兩人一來一往的交流各自的信息,眼見月至中天,黑色的河水一圈圈泛出粼粼波光。眼看杜內丹首領即將撐篙離去,英格威摸摸臉忍不住出聲道,“你們難道沒想過斯米格會被索倫抓住嗎?”

“斯米格?”阿拉貢倏地轉身,一雙閃爍着堅毅光輝的灰色眼眸不偏不倚的看來,鬥帽在身後掀起。

他還和我離開利文德爾時一樣,英格威感嘆。飽經風霜的遊俠,但永遠都是挺拔而驕傲的。

“就是咕嚕。”甘道夫吃驚的瞪着比爾博的園藝師,好似醍醐灌頂的言論使他猛打了個激靈。他一把拽住阿拉貢,“利夫說的沒錯,我們要比索倫先找到咕嚕,這是至關重要的。”

阿拉貢點頭,在轉身前忽然問道,“他是誰?”

“袋底洞的新園丁。”出乎英格威預料,甘道夫如此介紹。“同時也是我的朋友——利夫。”
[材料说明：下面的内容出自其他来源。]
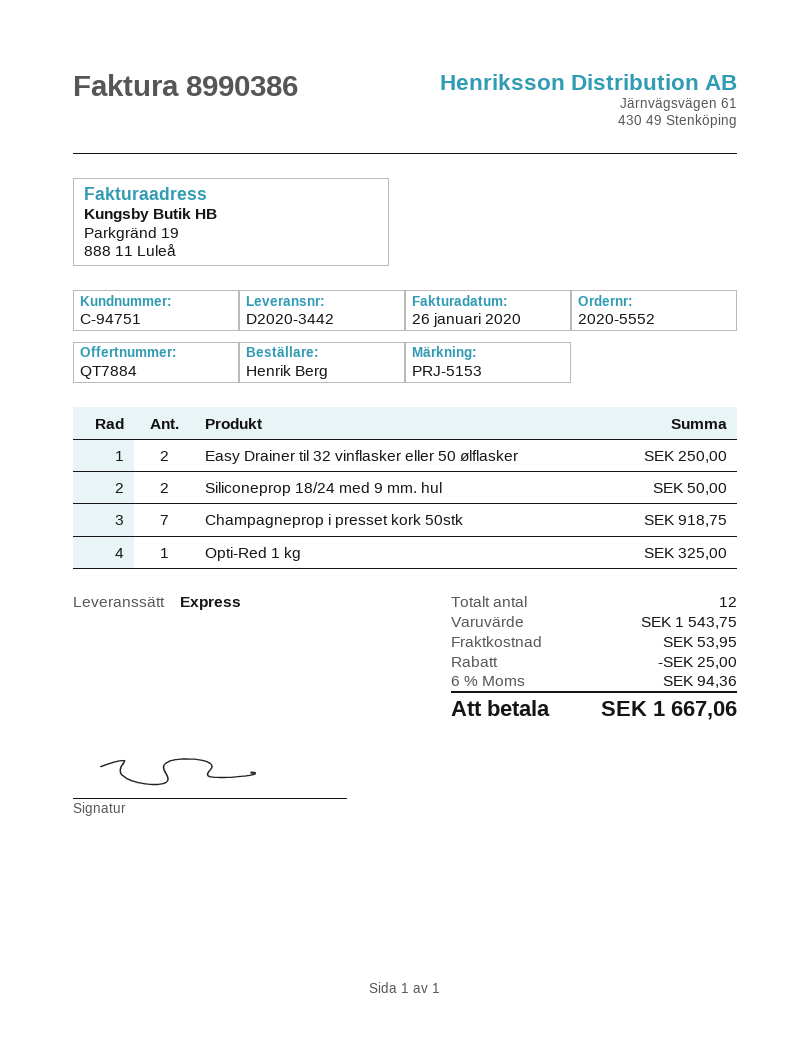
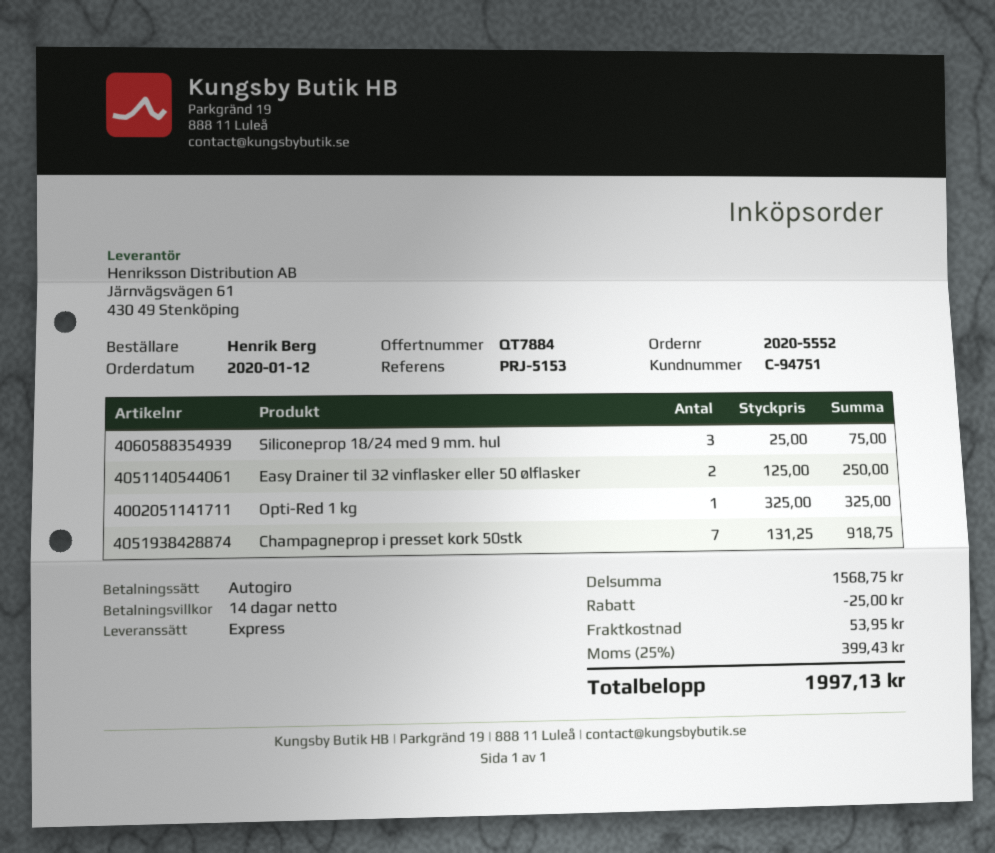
Siliconeprop 18/24 med 9 mm. hul: 2 for 50.00 -> 3 for 75.00
subtotal: 1543.75 -> 1568.75
tax: 6% = 94.36 -> 25% = 399.43
total: 1667.06 -> 1997.13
那天晚上,阿拉貢帶着艱鉅的任務離開薩恩渡口離開夏爾國。與他離去相差不過四個小時,甘道夫在天未完全明亮前行色匆匆的駕馬離去。在走之前他告訴利夫,他將去米納斯蒂里斯,尋找有關至尊魔戒的一切文獻,以及埃西鐸在當年留下的王室檔案,那裡,也許會有他想找到的東西。

“我會在一年以後回來。我知道,即使我不說,你也會盡全力保護他們。和那些只能在外圍地區徘徊的杜內丹人不同,我更相信你。傳言都是誇大其詞顛倒黑白的,見到你,我越來越確信這點。”

可是,甘道夫並沒有像他說的那樣一年之後回來,他再次回來已經是十六年之後。而且,他還帶來了另一個有點糟卻又不是太糟的消息——阿拉貢一直沒能找到咕嚕,值得慶幸的是,索倫也沒能找到它。